▶ Exercise goal
Without including any picture, transcribe the entries below word for word.

:: Listed entries ::

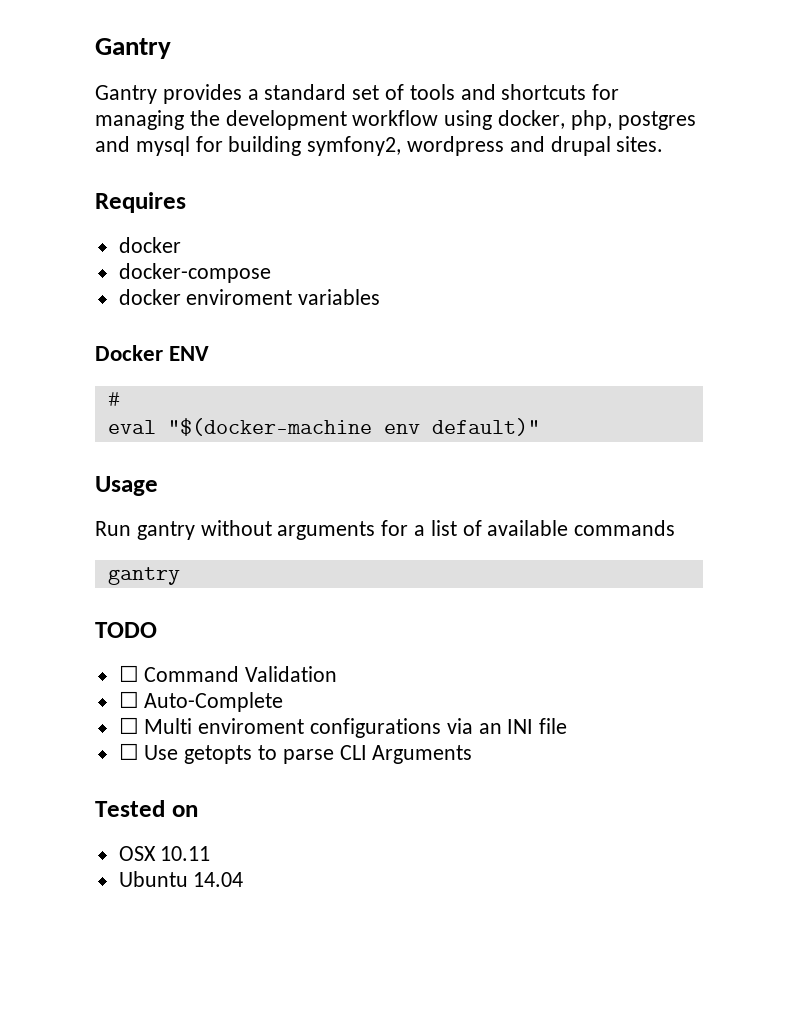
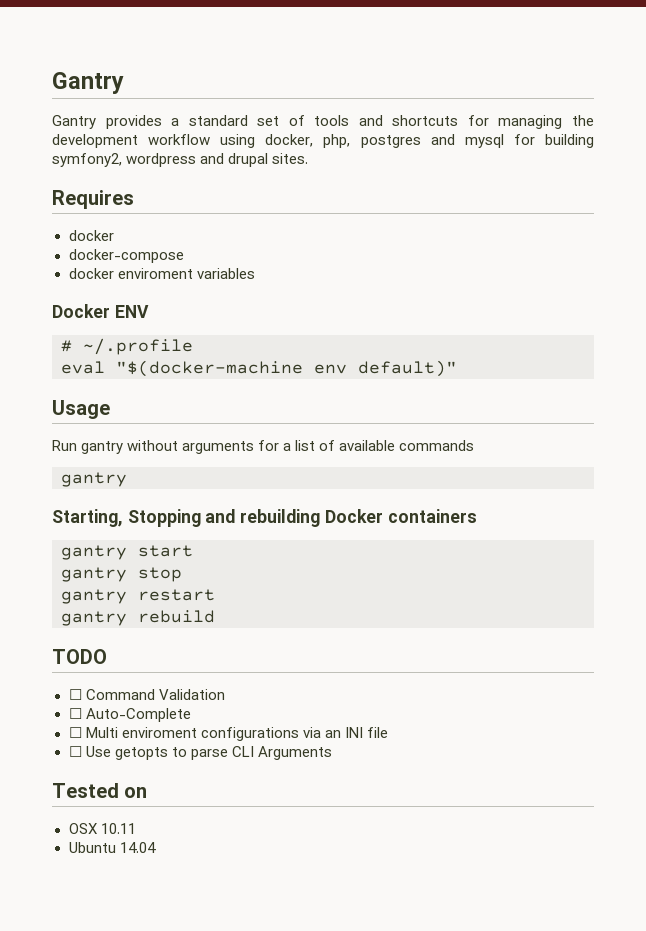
(120, 399) none -> [83,338,193,355] ~/.profile
(180, 576) none -> [52,509,477,527] [61,545,193,560] [61,567,182,582] [61,589,215,604] [61,610,215,626] // Starting, Stopping and rebuilding Docker containers // gantry start // gantry stop // gantry restart // gantry rebuild

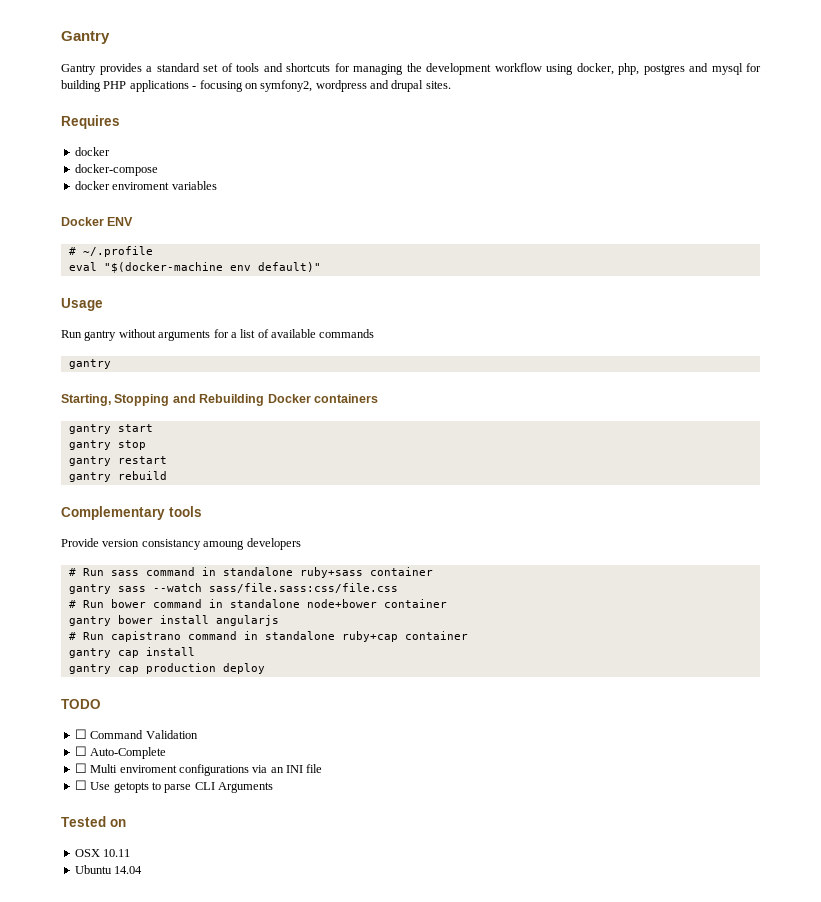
(594, 141) none -> [103,80,258,92] PHP applications - focusing on
[240,509,321,527] rebuilding -> [199,394,265,406] Rebuilding
(215, 616) none -> [61,506,202,520] [61,538,301,550] [68,567,433,578] [68,583,398,594] [68,599,447,608] [68,615,279,626] [68,631,468,642] [68,647,195,658] [68,663,265,674] // Complementary tools // Provide version consistancy amoung developers // # Run sass command in standalone ruby+sass container // gantry sass --watch sass/file.sass:css/file.css // # Run bower command in standalone node+bower container // gantry bower install angularjs // # Run capistrano command in standalone ruby+cap container // gantry cap install // gantry cap production deploy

:::

▶ Solution below
(120, 399) none -> [83,338,193,355] ~/.profile
(180, 576) none -> [52,509,477,527] [61,545,193,560] [61,567,182,582] [61,589,215,604] [61,610,215,626] // Starting, Stopping and rebuilding Docker containers // gantry start // gantry stop // gantry restart // gantry rebuild

(594, 141) none -> [103,80,258,92] PHP applications - focusing on
[240,509,321,527] rebuilding -> [199,394,265,406] Rebuilding
(215, 616) none -> [61,506,202,520] [61,538,301,550] [68,567,433,578] [68,583,398,594] [68,599,447,608] [68,615,279,626] [68,631,468,642] [68,647,195,658] [68,663,265,674] // Complementary tools // Provide version consistancy amoung developers // # Run sass command in standalone ruby+sass container // gantry sass --watch sass/file.sass:css/file.css // # Run bower command in standalone node+bower container // gantry bower install angularjs // # Run capistrano command in standalone ruby+cap container // gantry cap install // gantry cap production deploy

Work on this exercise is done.